Natural eutrophication

Eutrophication is a natural process in rather rare cases. In the course of the silting up of a lake, more nutrients can get into the lake. In the past, nutrient input increased due to climatic changes, such as in Scandinavian lakes after the glaciers retreated at the end of the last ice age.

Anthropogenic eutrophication

Today, eutrophication is usually understood to be the man-made (anthropogenic) intake, especially of phosphate. The phosphates get into the waters from sewage and the soil input from agricultural fertilization through precipitation. The increased phosphate input primarily leads to increased plant production. The effect is greater in lakes than in rivers, since in the latter the nutrients are flushed out much more quickly.
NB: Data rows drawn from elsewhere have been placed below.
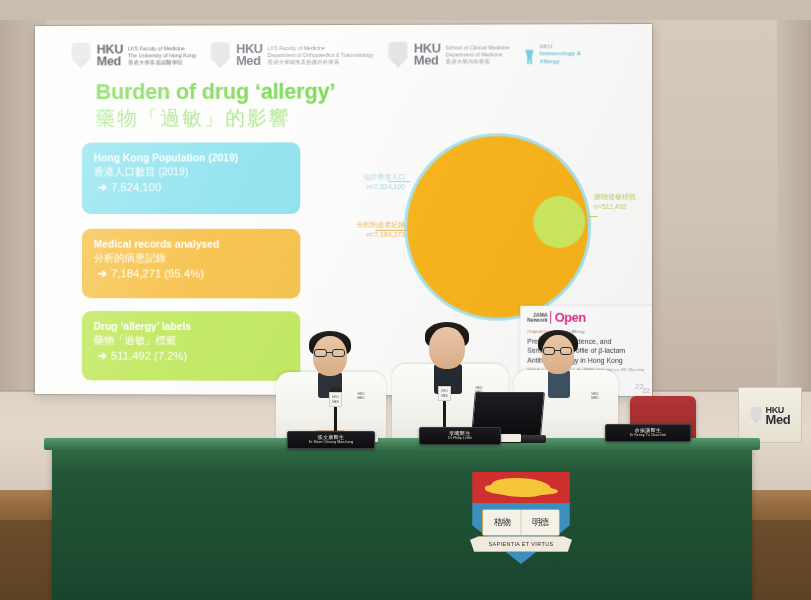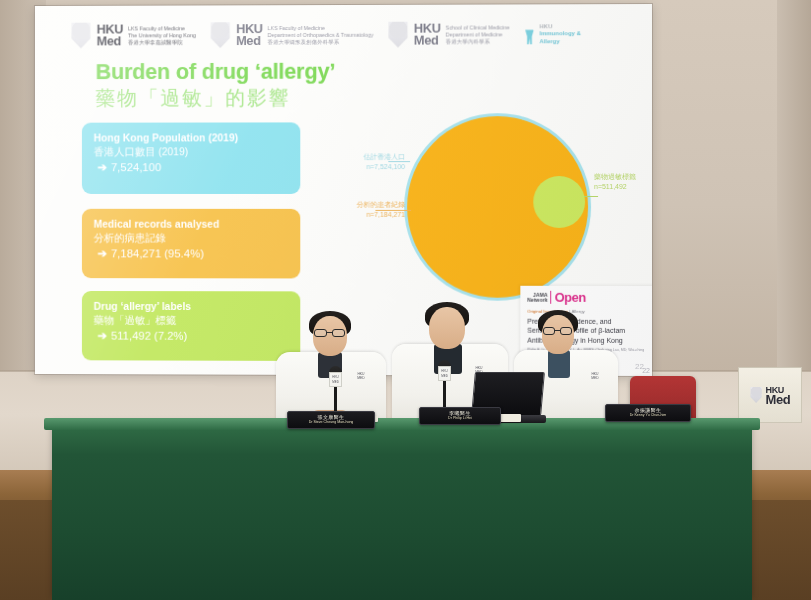--- a/index.html
+++ b/index.html
@@ -4,21 +4,21 @@
 <style>
   * { margin:0; padding:0; box-sizing:border-box; }
   html,body { width:811px; height:600px; overflow:hidden; }
   body {
     font-family: "Liberation Sans", sans-serif;
     background:#c9bdb0;
     position:relative;
   }
 
   
-  #scene { position:absolute; inset:0; overflow:hidden; }
+  #scene { position:absolute; inset:0; overflow:hidden;margin-top:20px; }
 
   .wall-upper {
     position:absolute; left:0; top:0; width:811px; height:372px;
     background:linear-gradient(180deg,#d6cabc 0%, #cfc3b5 55%, #c2b4a4 100%);
   }
   .wall-left-panel {
     position:absolute; left:0; top:0; width:46px; height:372px;
     background:linear-gradient(90deg,#b9ab9b 0%, #cdc1b3 100%);
   }
   .wall-right-panel {
@@ -432,20 +432,29 @@
     <div class="head" style="left:542px; top:315px; width:32px; height:39px;"></div>
     <div class="glasses" style="left:543px; top:327px; width:12px; height:8px;"></div>
     <div class="glasses" style="left:560px; top:327px; width:12px; height:8px;"></div>
     <div class="glasses-bridge" style="left:555px; top:330px; width:5px;"></div>
     <div class="coat-logo" style="left:586px; top:372px; width:18px;">HKU<br>MED</div>
   </div>
 
   <div id="table"></div>
   <div id="table-top"></div>
 
+  <div class="crest">
+    <div class="crest-shield"></div>
+    <div class="crest-lion"></div>
+    <div class="crest-book">
+      <span>格物</span>
+      <span>明德</span>
+    </div>
+    <div class="crest-scroll">SAPIENTIA ET VIRTUS</div>
+  </div>
 
   <div class="mic-stand" style="left:334px; top:382px; height:38px;"></div>
   <div class="mic-head" style="left:329px; top:366px;"></div>
   <div class="mic-flag" style="left:329px; top:372px;">HKU MED</div>
   <div class="mic-base" style="left:324px; top:417px;"></div>
 
   <div class="mic-stand" style="left:443px; top:378px; height:42px;"></div>
   <div class="mic-head" style="left:438px; top:360px;"></div>
   <div class="mic-flag" style="left:438px; top:366px;">HKU MED</div>
   <div class="mic-base" style="left:433px; top:417px;"></div>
Following the plant biomass, the biomass of consumers and destructors also increases . This also increases the amount of organic material that sinks to the ground ( sediments ). In this area ( Profundal ), the microbial degradation of the organic substance increases the oxygen consumption ( oxygen consumption ). If the oxygen concentration in the water drops below 1 mg / l, further phosphate is released from the sediment (phosphate mobilization). This leads to a self-reinforcement of the eutrophication. At the water's edge ( littoral ), eutrophication also causes a change in the plant communities growing here.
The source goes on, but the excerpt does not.